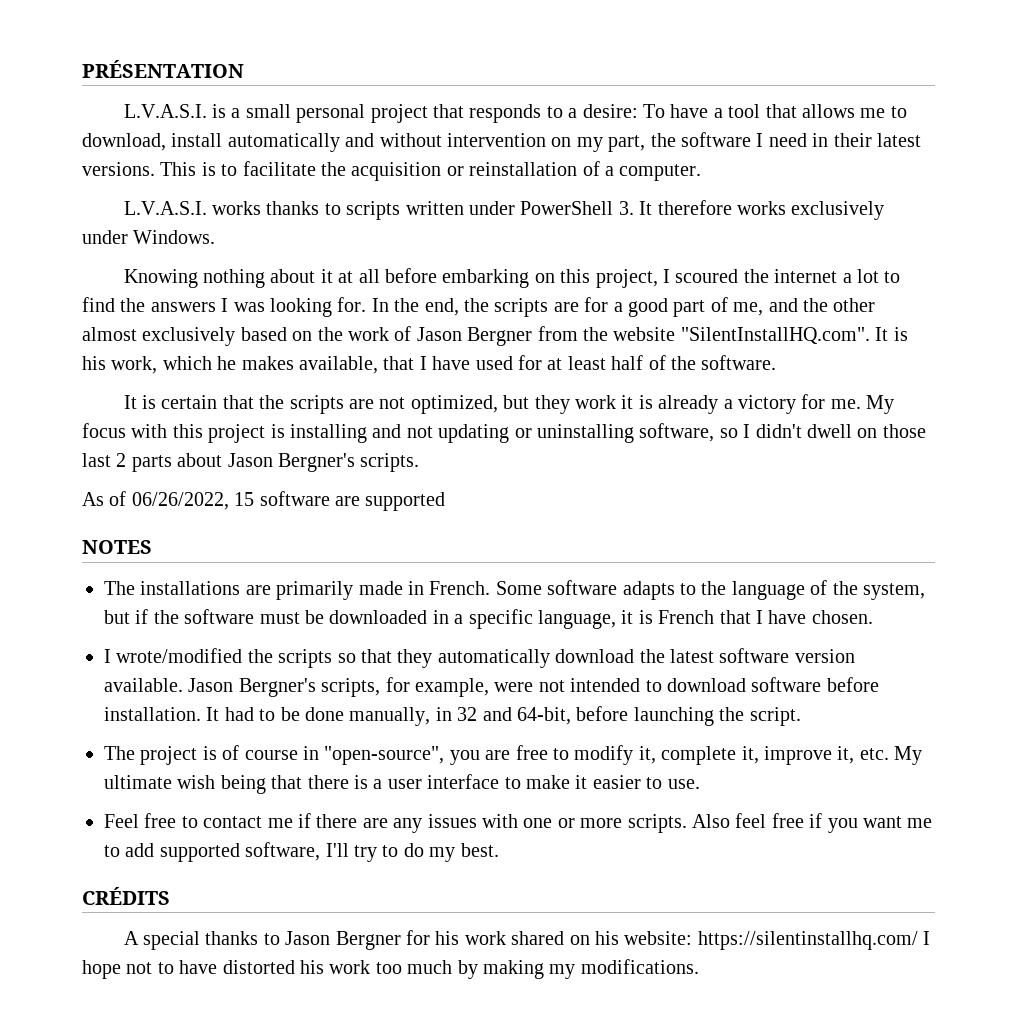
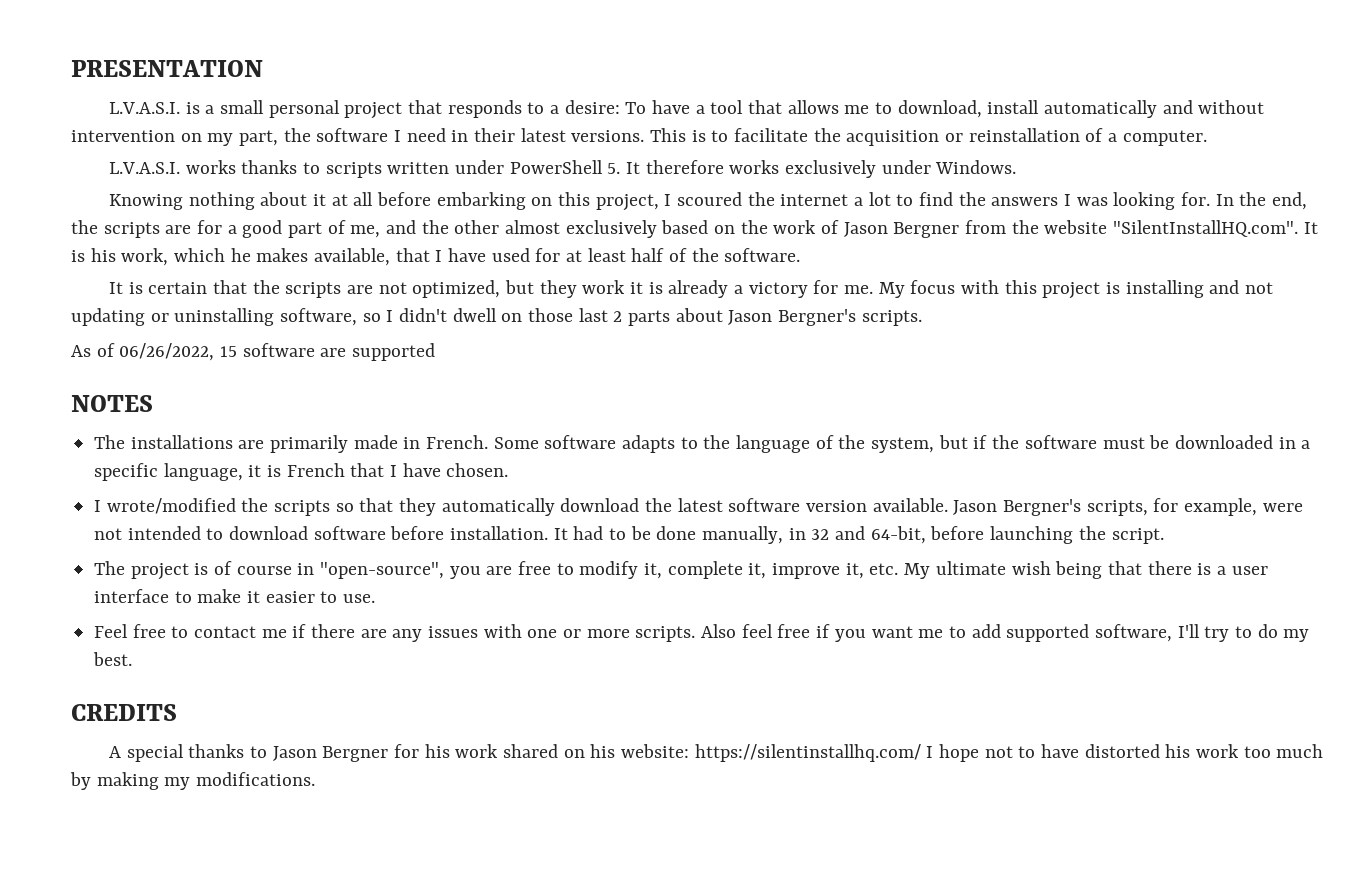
- PRÉSENTATION
+ PRESENTATION
- L.V.A.S.I. works thanks to scripts written under PowerShell 3. It therefore works exclusively under Windows.
+ L.V.A.S.I. works thanks to scripts written under PowerShell 5. It therefore works exclusively under Windows.
- CRÉDITS
+ CREDITS

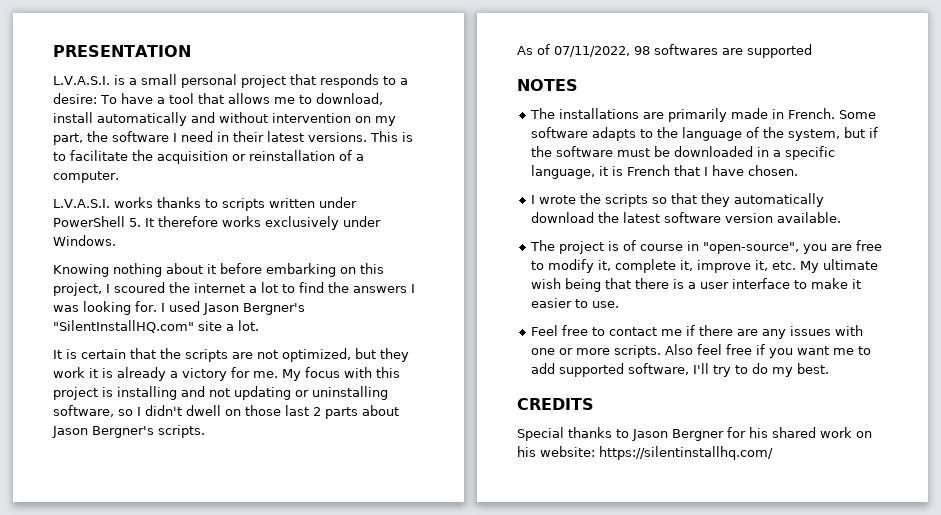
- Knowing nothing about it at all before embarking on this project, I scoured the internet a lot to find the answers I was looking for.
+ Knowing nothing about it before embarking on this project, I scoured the internet a lot to find the answers I was looking for.
- In the end, the scripts are for a good part of me, and the other almost exclusively based on the work of Jason Bergner from the website "SilentInstallHQ.com". It is his work, which he makes available, that I have used for at least half of the software.
+ I used Jason Bergner's "SilentInstallHQ.com" site a lot.
- As of 06/26/2022, 15 software are supported
+ As of 07/11/2022, 98 softwares are supported
- I wrote/modified the scripts so that they automatically download the latest software version available. Jason Bergner's scripts, for example, were not intended to download software before installation. It had to be done manually, in 32 and 64-bit, before launching the script.
+ I wrote the scripts so that they automatically download the latest software version available.
- A special thanks to Jason Bergner for his work shared on his website: https://silentinstallhq.com/ I hope not to have distorted his work too much by making my modifications.
+ Special thanks to Jason Bergner for his shared work on his website: https://silentinstallhq.com/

##########

■ **WORK TASK**
Go through the records above and copy every line with the word "used".

■ **RESPONSE TO THE EXERCISE**
- In the end, the scripts are for a good part of me, and the other almost exclusively based on the work of Jason Bergner from the website "SilentInstallHQ.com". It is his work, which he makes available, that I have used for at least half of the software.
+ I used Jason Bergner's "SilentInstallHQ.com" site a lot.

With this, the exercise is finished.